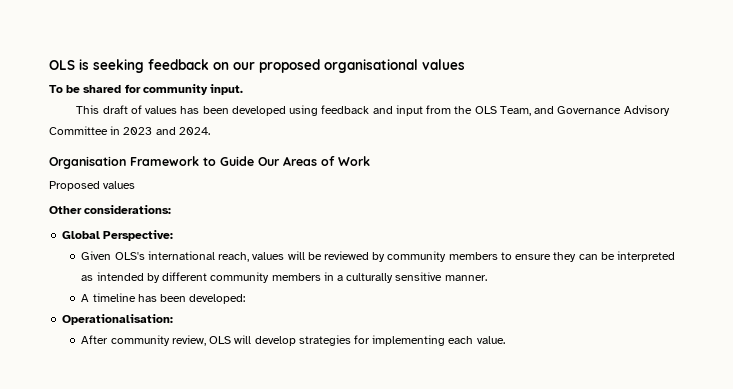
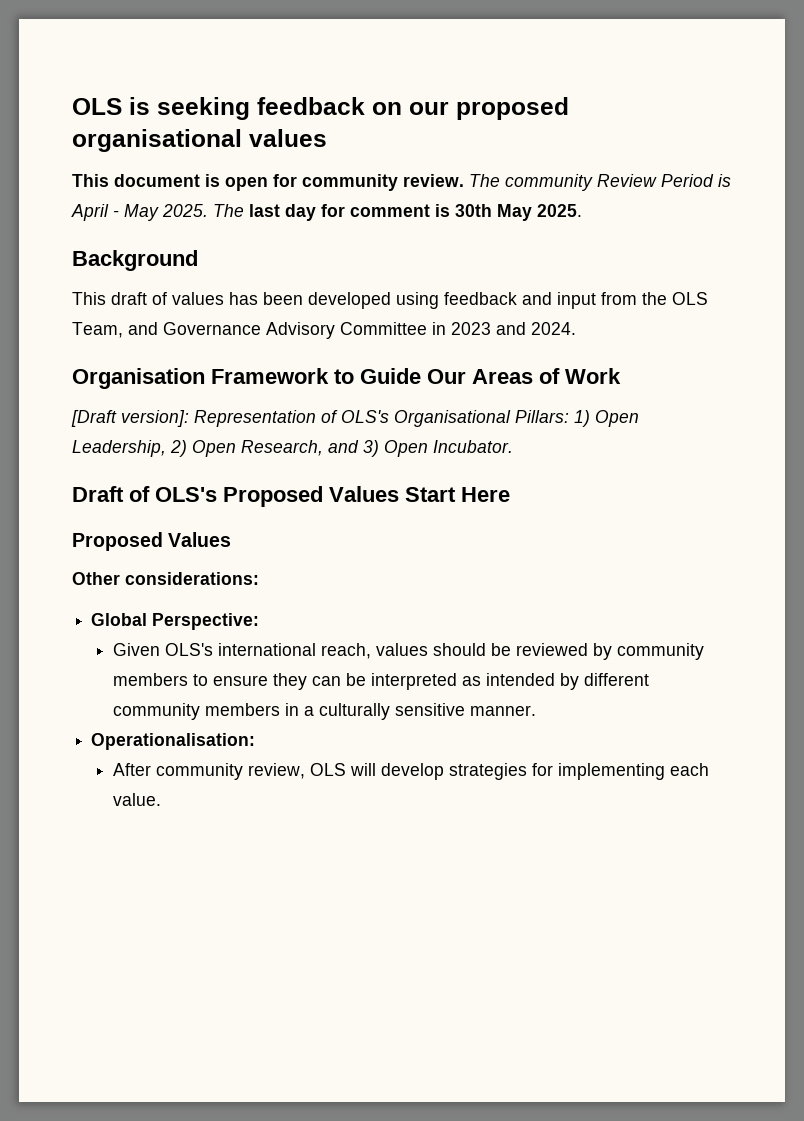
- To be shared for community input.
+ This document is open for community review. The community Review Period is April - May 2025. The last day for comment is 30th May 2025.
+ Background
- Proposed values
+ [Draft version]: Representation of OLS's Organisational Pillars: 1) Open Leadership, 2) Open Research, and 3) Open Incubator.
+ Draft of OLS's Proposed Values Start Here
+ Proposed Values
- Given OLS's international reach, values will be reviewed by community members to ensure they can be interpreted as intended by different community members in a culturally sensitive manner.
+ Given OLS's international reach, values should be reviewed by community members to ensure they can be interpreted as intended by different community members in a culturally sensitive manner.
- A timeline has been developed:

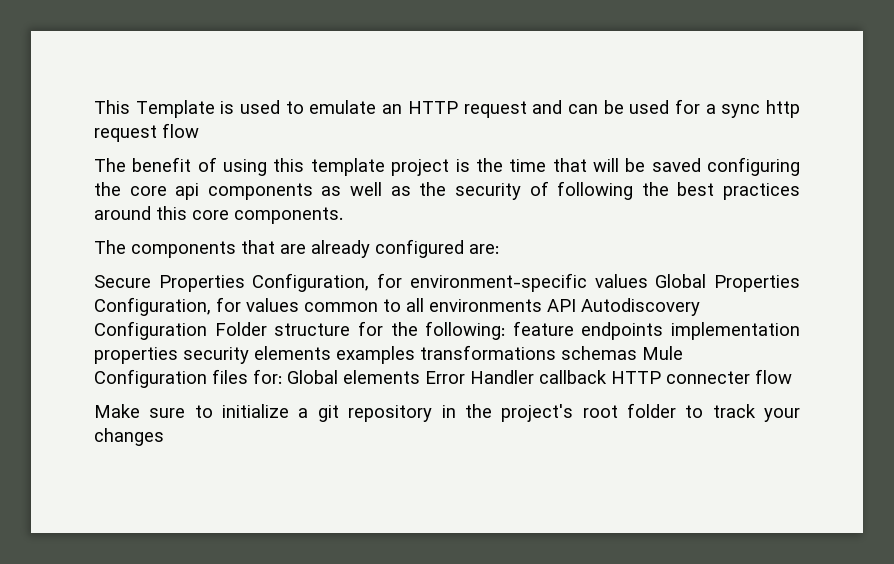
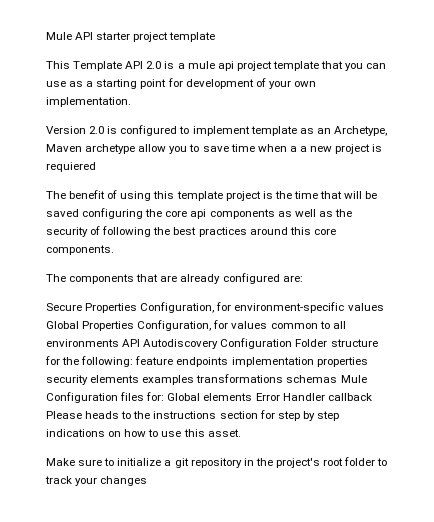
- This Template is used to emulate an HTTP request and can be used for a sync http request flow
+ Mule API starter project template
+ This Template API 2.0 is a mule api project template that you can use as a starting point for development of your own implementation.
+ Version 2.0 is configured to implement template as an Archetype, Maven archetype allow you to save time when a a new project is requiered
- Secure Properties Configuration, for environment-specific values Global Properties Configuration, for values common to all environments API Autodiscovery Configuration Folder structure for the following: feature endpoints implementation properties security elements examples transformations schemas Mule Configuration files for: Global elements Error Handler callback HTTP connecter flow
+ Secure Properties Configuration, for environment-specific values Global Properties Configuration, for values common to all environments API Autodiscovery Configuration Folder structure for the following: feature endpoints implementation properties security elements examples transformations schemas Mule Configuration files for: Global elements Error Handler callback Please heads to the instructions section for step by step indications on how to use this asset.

- - -

*Activity*.
In the answer, the data should reappear exactly, with no pictures.

*Written reply*.
- To be shared for community input.
+ This document is open for community review. The community Review Period is April - May 2025. The last day for comment is 30th May 2025.
+ Background
- Proposed values
+ [Draft version]: Representation of OLS's Organisational Pillars: 1) Open Leadership, 2) Open Research, and 3) Open Incubator.
+ Draft of OLS's Proposed Values Start Here
+ Proposed Values
- Given OLS's international reach, values will be reviewed by community members to ensure they can be interpreted as intended by different community members in a culturally sensitive manner.
+ Given OLS's international reach, values should be reviewed by community members to ensure they can be interpreted as intended by different community members in a culturally sensitive manner.
- A timeline has been developed:

- This Template is used to emulate an HTTP request and can be used for a sync http request flow
+ Mule API starter project template
+ This Template API 2.0 is a mule api project template that you can use as a starting point for development of your own implementation.
+ Version 2.0 is configured to implement template as an Archetype, Maven archetype allow you to save time when a a new project is requiered
- Secure Properties Configuration, for environment-specific values Global Properties Configuration, for values common to all environments API Autodiscovery Configuration Folder structure for the following: feature endpoints implementation properties security elements examples transformations schemas Mule Configuration files for: Global elements Error Handler callback HTTP connecter flow
+ Secure Properties Configuration, for environment-specific values Global Properties Configuration, for values common to all environments API Autodiscovery Configuration Folder structure for the following: feature endpoints implementation properties security elements examples transformations schemas Mule Configuration files for: Global elements Error Handler callback Please heads to the instructions section for step by step indications on how to use this asset.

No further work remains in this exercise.